Kein ernstzunehmender Anhänger der biologischen Perspektive wird die Bedeutung der Kultur für das menschliche Verhalten leugnen. Und kein ernstzunehmender Anhänger der kulturwissenschaftlichen Perspektive wird die Bedeutung der Evolution für das menschliche Verhalten leugnen. Aber beide neigen dazu, die Bedeutung der jeweils anderen Seite so schnell wie möglich zu bagatellisieren, um sich wieder ganz der eigenen Perspektive zuwenden zu können.Für Karl Eibl steht die menschliche Kulturfähigkeit nicht im Gegensatz zur biologischen Ausstattung, sondern er versteht sie als Produkt der biologischen Evolution. Erst die Vergegenständlichungsfunktion der Menschensprache ermöglicht es, auf Nichtanwesendes zu referieren: auf Vergangenes, Zukünftiges, Abwesendes oder gar bloß Erfundenes. Sie erlaubt es überdies, kohärente eigene Welten zu entwerfen: Zwischenwelten. Kulturen als Zwischenwelten sind relativ autonome, riesige Relaisanlagen, in denen die vielfältig sich wandelnde Umwelt des Menschen auf sein altes, in Jahrmillionen evolviertes Nervensystem eingestellt wird. Das Buch legt die wichtigsten biologischen Bedingungen und kulturellen Binnenmechanismen solcher Konstruktionen dar und macht dabei auch die biologischen Bedingungen hochkultureller Phänomene wie der Religion, der Philosophie und der Künste sichtbar.»In der Fähigkeit des Entkoppelns liegt das Spezifikum menschlicher Problembehandlung. Indem wir eine zweite Ebene in unseren Informationshaushalt einziehen, gewinnen wir die Möglichkeit, riesige Mengen an Informationen zu verwalten, ohne daß diese direkt auf unser Handeln Einfluß nehmen. Wir können vermerken, wo eine Information gilt, wann sie gilt, von wem sie stammt (und wie zuverlässig sie damit ist), wie häufig sie relevant ist, welche Informationen eventuell konkurrieren und so weiter. Jede Information kann sozusagen mit einem kleinen gelben Klebezettel versehen werden, der über die Bedingungen ihrer Gültigkeit informiert.«
Perlentaucher-Notiz zur Süddeutsche Zeitung-Rezension
Den Autor nennt Lino Wirag den großen Darwinisten unter den Literaturwissenschaftlern.

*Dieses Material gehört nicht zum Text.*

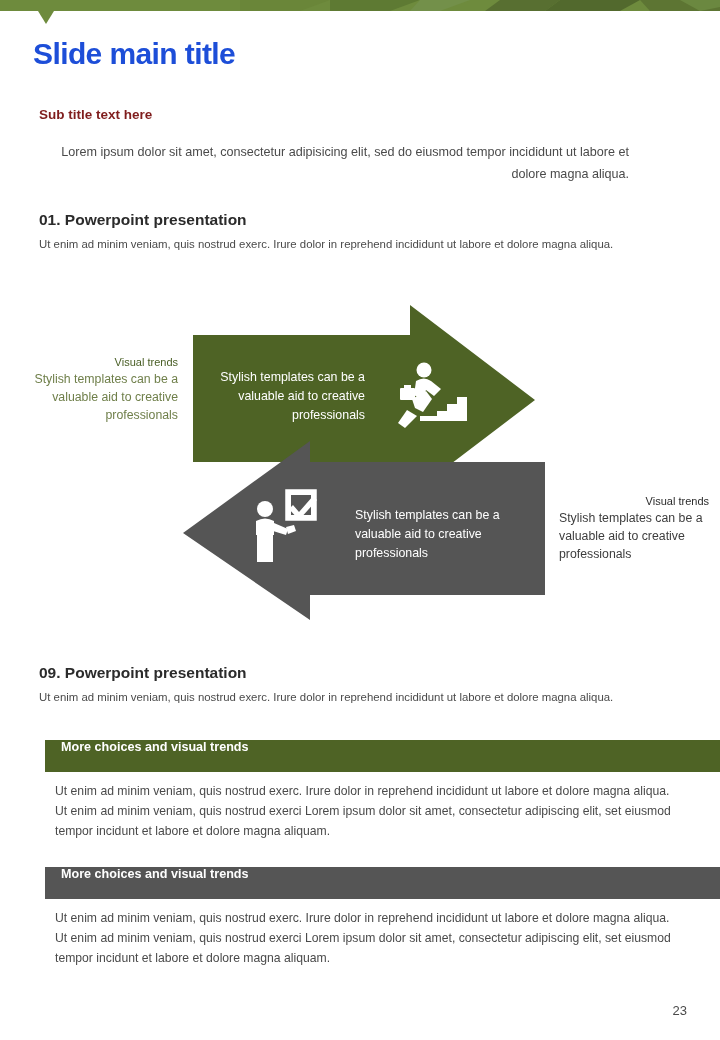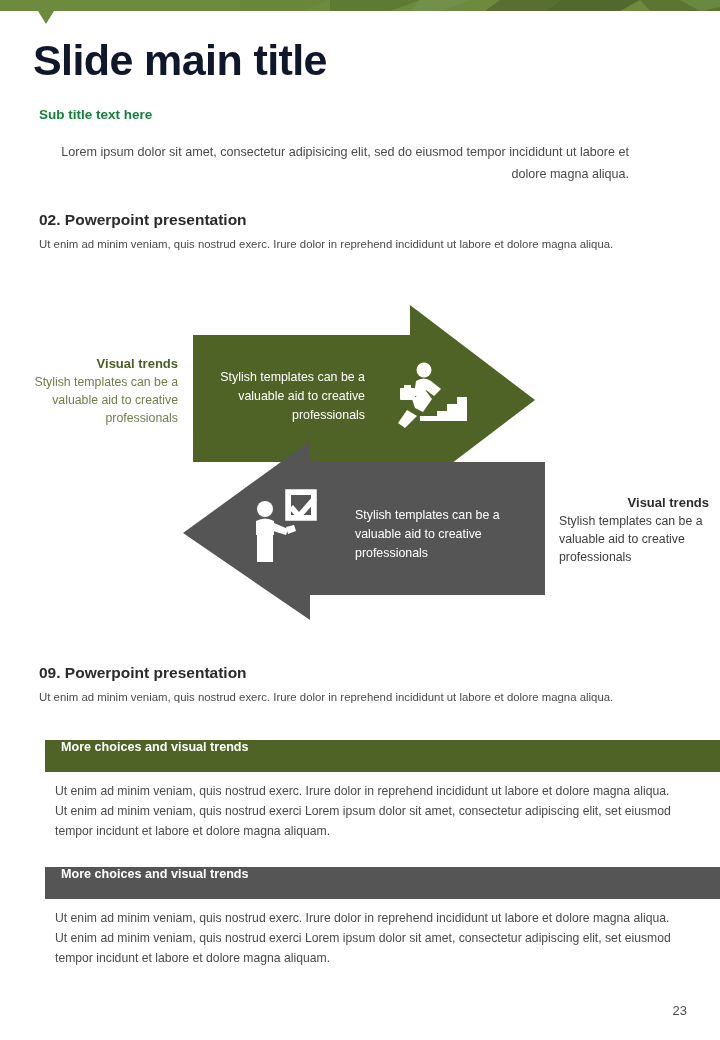--- a/index.html
+++ b/index.html
@@ -28,9 +28,9 @@
   .slide-title {
     position: absolute;
     left: 33px; top: 38px;
-    font-size: 43px;
-    font-weight: bold;
-    color: #0f172a;
+    font-size: 30px;
+    font-weight: bold;
+    color: #1d4ed8;
     letter-spacing: -0.6px;
     line-height: 1.05;
     white-space: nowrap;

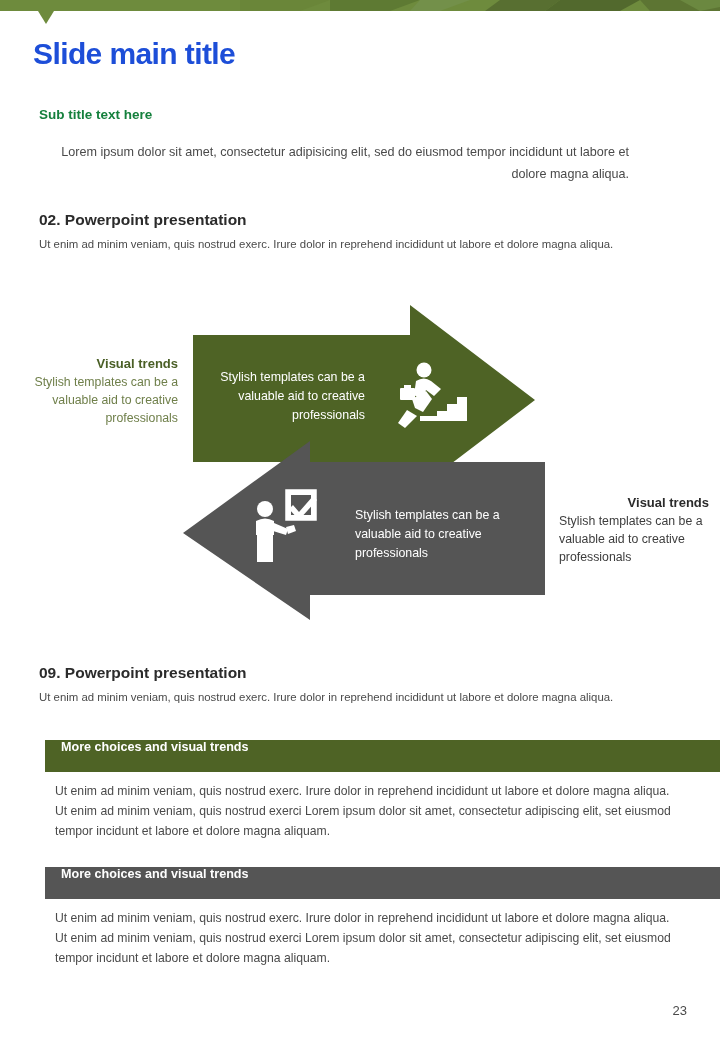--- a/index.html
+++ b/index.html
@@ -40,7 +40,7 @@
     left: 39px; top: 107px;
     font-size: 13.5px;
     font-weight: bold;
-    color: #15803d;
+    color: #7f1d1d;
   }
   .intro-para {
     position: absolute;

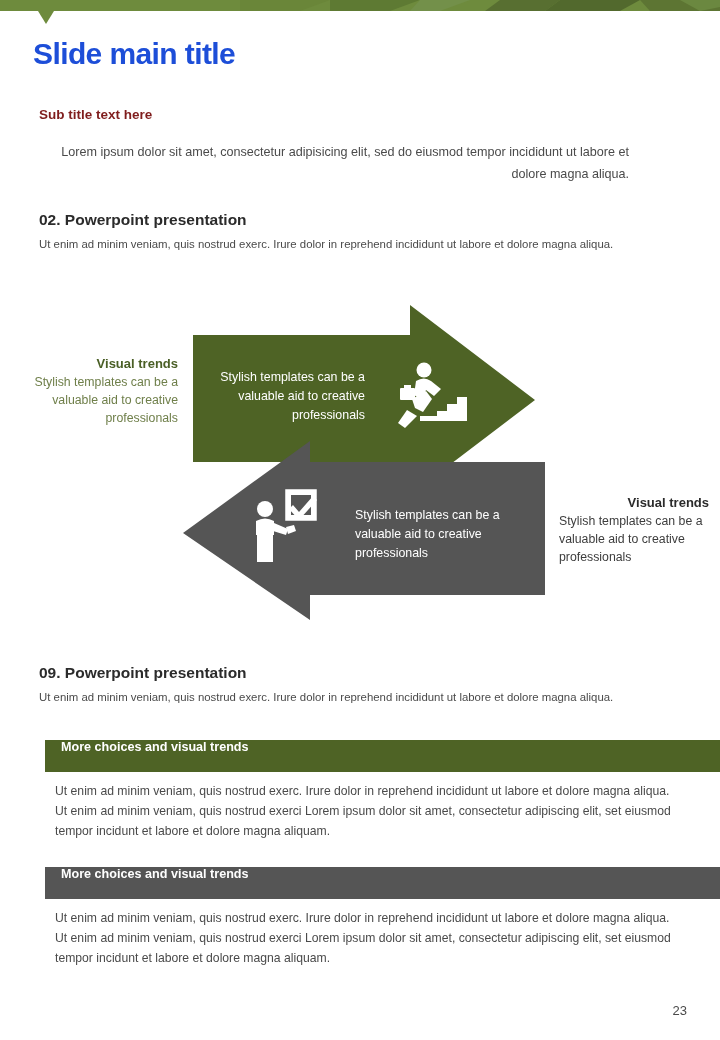--- a/index.html
+++ b/index.html
@@ -182,7 +182,7 @@
 <div class="sub-title">Sub title text here</div>
 <div class="intro-para">Lorem ipsum dolor sit amet, consectetur adipisicing elit, sed do eiusmod tempor incididunt ut labore et dolore magna aliqua.</div>
 
-<div class="section-head" id="sec1-head">02. Powerpoint presentation</div>
+<div class="section-head" id="sec1-head">01. Powerpoint presentation</div>
 <div class="section-body" id="sec1-body">Ut enim ad minim veniam, quis nostrud exerc. Irure dolor in reprehend incididunt ut labore et dolore magna aliqua.</div>
 
 <div class="diagram">

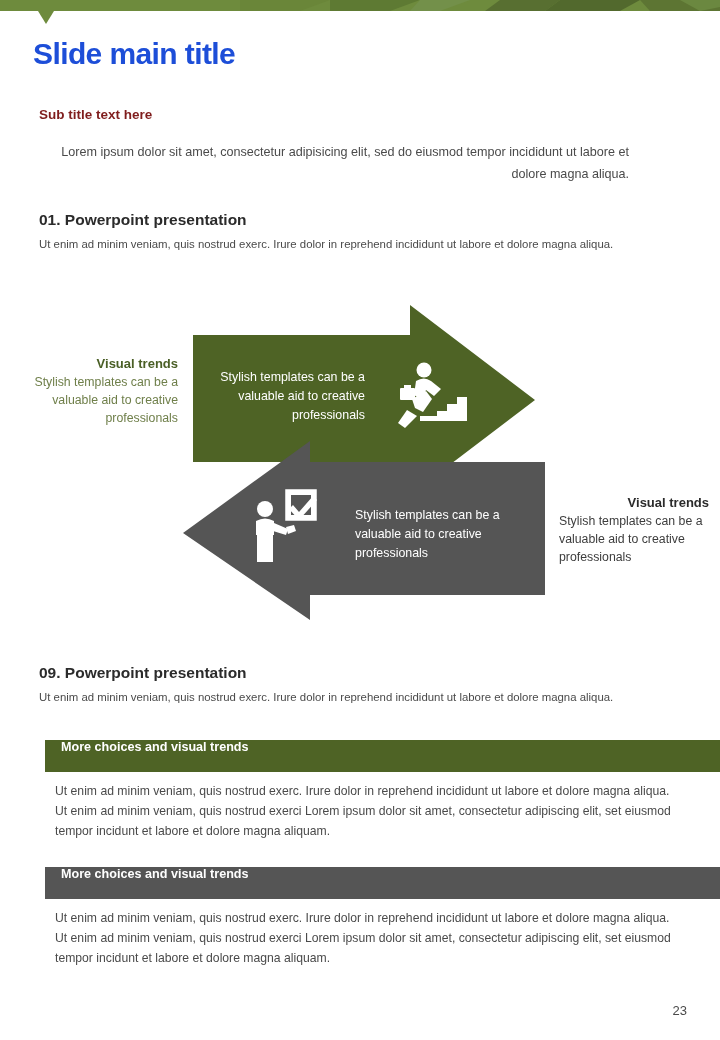--- a/index.html
+++ b/index.html
@@ -103,8 +103,8 @@
     width: 150px;
   }
   .caption .cap-title {
-    font-size: 13px;
-    font-weight: bold;
+    font-size: 11px;
+    font-weight: normal;
     line-height: 1.45;
     text-align: right;
   }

Karl Eibls Versuch, unser Kulturverhalten mit der Evolution zu erklären, überzeugt den Rezensenten allerdings nicht. Auch wenn sich Eibl kulturtheoretisch noch so sehr ins Zeug legt und jede Menge heilige Kühe schlachtet, um die Lust am Schönen erotisch zu begründen - Wirag scheint ermüdet von Eibls überbordender Erklärungskompetenz. Und Fragen bleiben für ihn auch offen: Etwa die, wieso Eibl sein Bild vom Geist als Körperfunktion eigentlich mit geisteswissenschaftlichen Mitteln erklären muss (was ließen sich da für Alternativen denken!). Für Wirag ist das ein Zeichen für die tiefe Krise, in der die Literaturwissenschaft steckt.